Fluorescence and picosecond induced absorption from the lowest singlet excited states of quercetin in solutions and polymer films

The spectroscopic and photophysical properties of the biologically important plant antioxidant quercetin in organic solvents, polymer films of polyvinyl alcohol, and a buffer solution at pH 7.0 are studied by stationary luminescence and femtosecond laser spectroscopy at room temperature and 77 K. The large magnitude of the dipole moment of the quercetin molecule in the excited Franck–Condon state μ _e ^FC = 52.8 C m indicates the dipolar nature of quercetin in this excited state.
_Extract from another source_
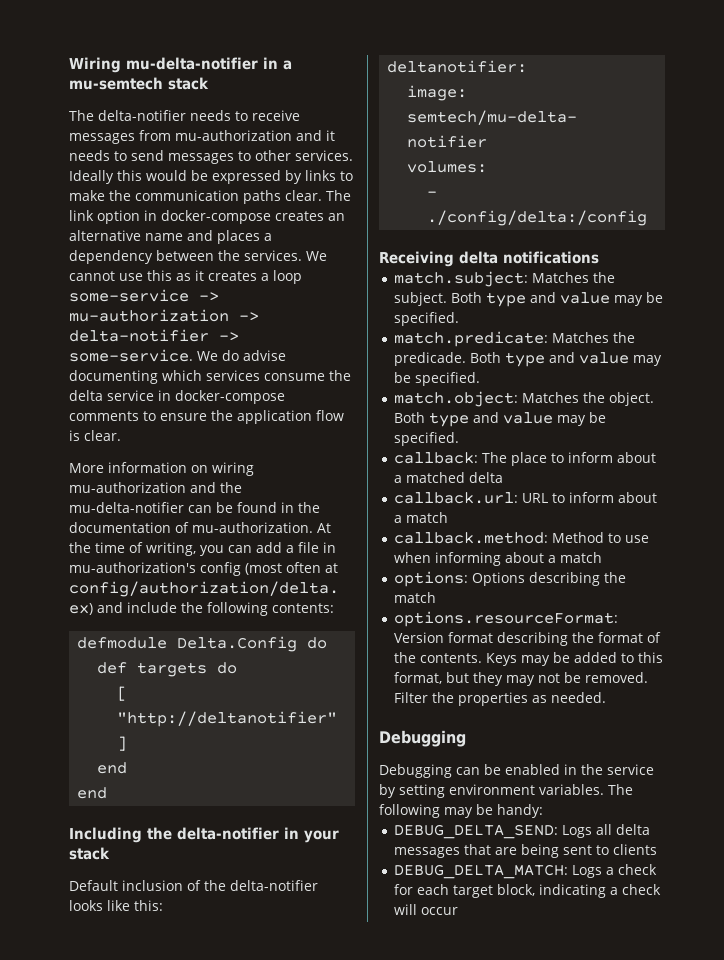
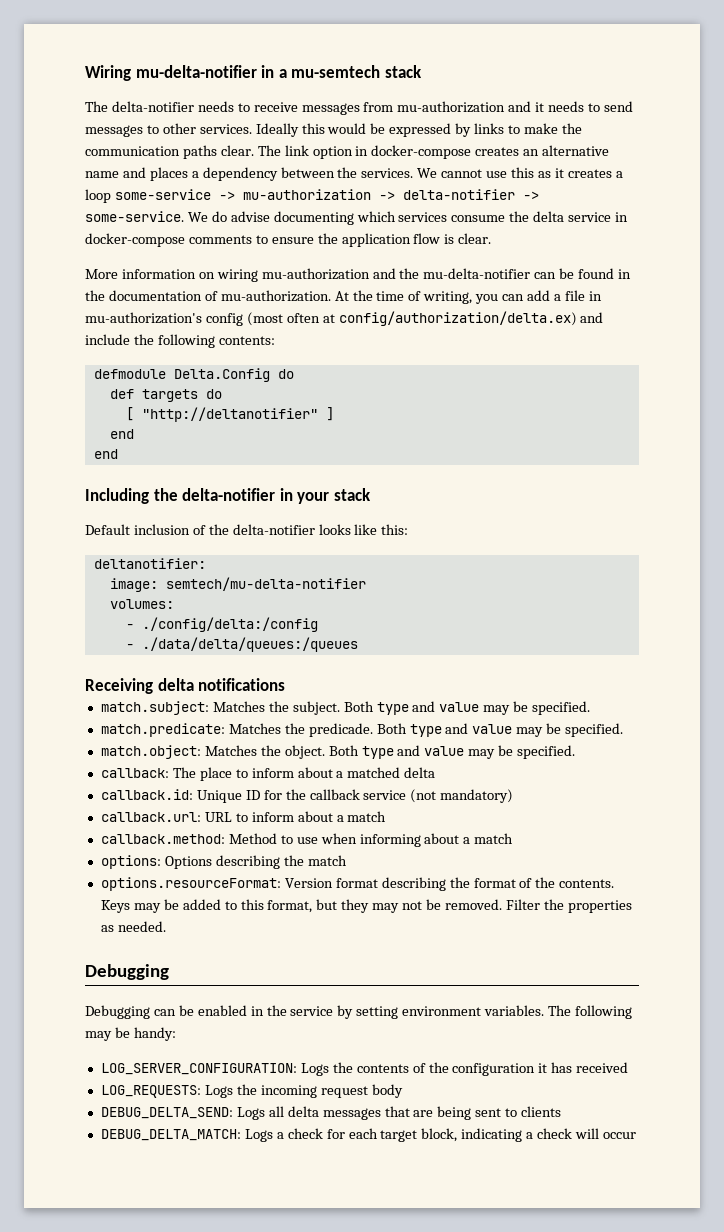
(648, 218) none -> [125,637,358,652] // - ./data/delta/queues:/queues
(504, 477) none -> [100,789,514,803] // callback.id: Unique ID for the callback service (not mandatory)
(543, 811) none -> [100,1062,629,1076] [100,1084,403,1098] // LOG_SERVER_CONFIGURATION: Logs the contents of the configuration it has received // LOG_REQUESTS: Logs the incoming request body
The transient induced absorption spectra S ₁→S _n in all solvents are characterized by a short-wave band at λ _abs ^max = 460 nm with exponential decay times in the range of 10.0–20.0 ps. In the entire spectral range at times of >100 ps, no residual induced absorption was observed that could be attributed to the triplet–triplet transitions Т ₁ → Т _k in quercetin. In polar solvents, two-band fluorescence was also recorded at room temperature, which is due to the luminescence of the initial enol form of quercetin (~415 nm) and its keto form with a transferred proton (550 nm). The short-wave band is absent in nonpolar 2-methyltetrahydrofuran (2-MTHF). The spectra of fluorescence and fluorescence excitation exhibit a low dependence on the wavelength of excitation and detection, which may be related to the solvation and conformational changes in the quercetin molecule. Decreasing the temperature of a glassy-like freezing quercetin solution in ethanol and 2-MTHF to 77 K leads to a strong increase in the intensity (by a factor of ~100) of both bands. The energy circuits for the proton transfer process are proposed depending on the polarity of the medium. The main channel for the exchange of electronic excitation energy in the quercetin molecule at room temperature is the internal conversion S ₁ ? S ₀, induced by the state with a proton transfer.